Standard Transformer

The transformer is a relatively modern neural network architecture [26] that has come to dominate the field of natural language processing (NLP, [47]) and replaced the previously dominant long-short term memory cells (LSTM, [43]). Its success is due to a variety of factors:

  • unlike LSTMs it consists of very simple building blocks and hence is easier to interpret mathematically,
  • it is very flexible in its application and the data it is fed with do not have to conform to a rigid pattern,
  • transformers utilize modern hardware (especially GPUs) very effectively.
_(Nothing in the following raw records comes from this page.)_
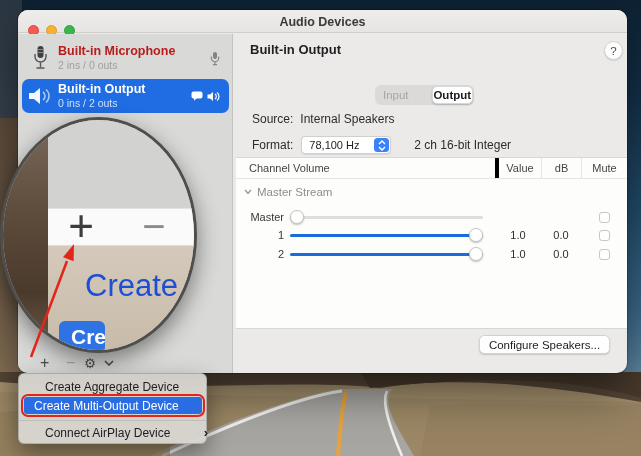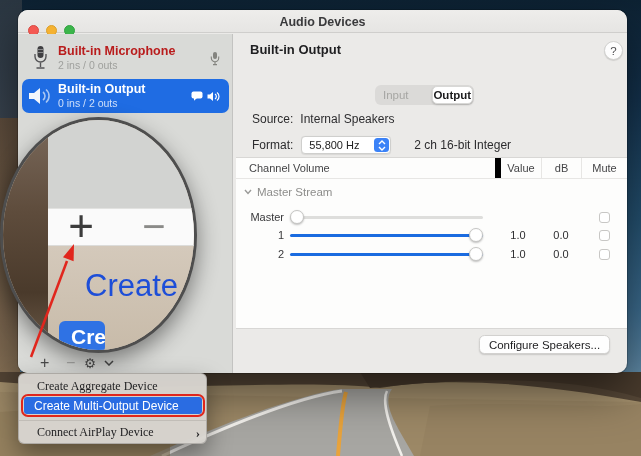"55,800 Hz" span { text: 55,800 -> 78,100 }
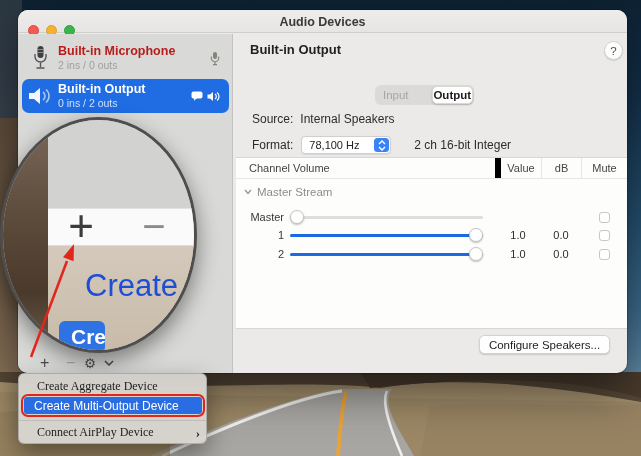"Value" .col-val { border-left: 6px solid #000000 -> 4px solid #000000 }
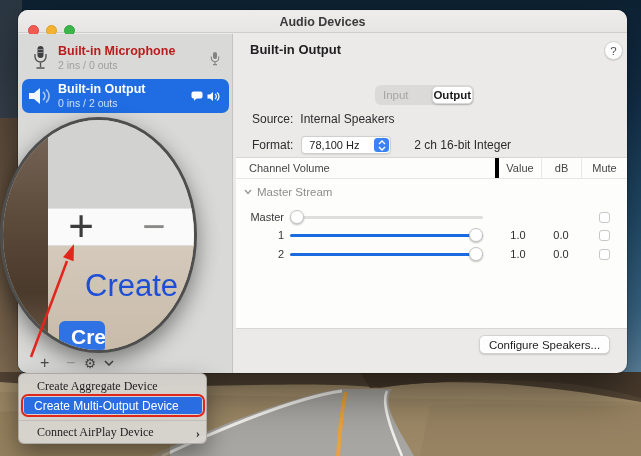"Create Aggregate Device" .ctx-item { font-family: Liberation Serif, serif -> none; left: 4px -> 12px }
The transformer architecture is sketched below:

It is nothing more than a combination of a multihead attention layer and a residual neural network[1] (ResNet).

Library Functions

GeometricMachineLearning.StandardTransformerIntegratorType

The regular transformer used as an integrator (multi-step method).

The constructor is called with one argument:

  • sys_dim::Int

The following are keyword arguments:

  • transformer_dim::Int: the default is transformer_dim = sys_dim.
  • n_blocks::Int: The default is 1.
  • n_heads::Int: the number of heads in the multihead attentio layer (default is n_heads = sys_dim)
  • L::Int the number of transformer blocks (default is L = 2).
  • upscaling_activation: by default identity
  • resnet_activation: by default tanh
  • add_connection:Bool=true: if the input should be added to the output.
source
  • 1A ResNet is nothing more than a neural network to whose output we again add the input, i.e. every ResNet is of the form $\mathrm{ResNet}(x) = x + \mathcal{NN}(x)$.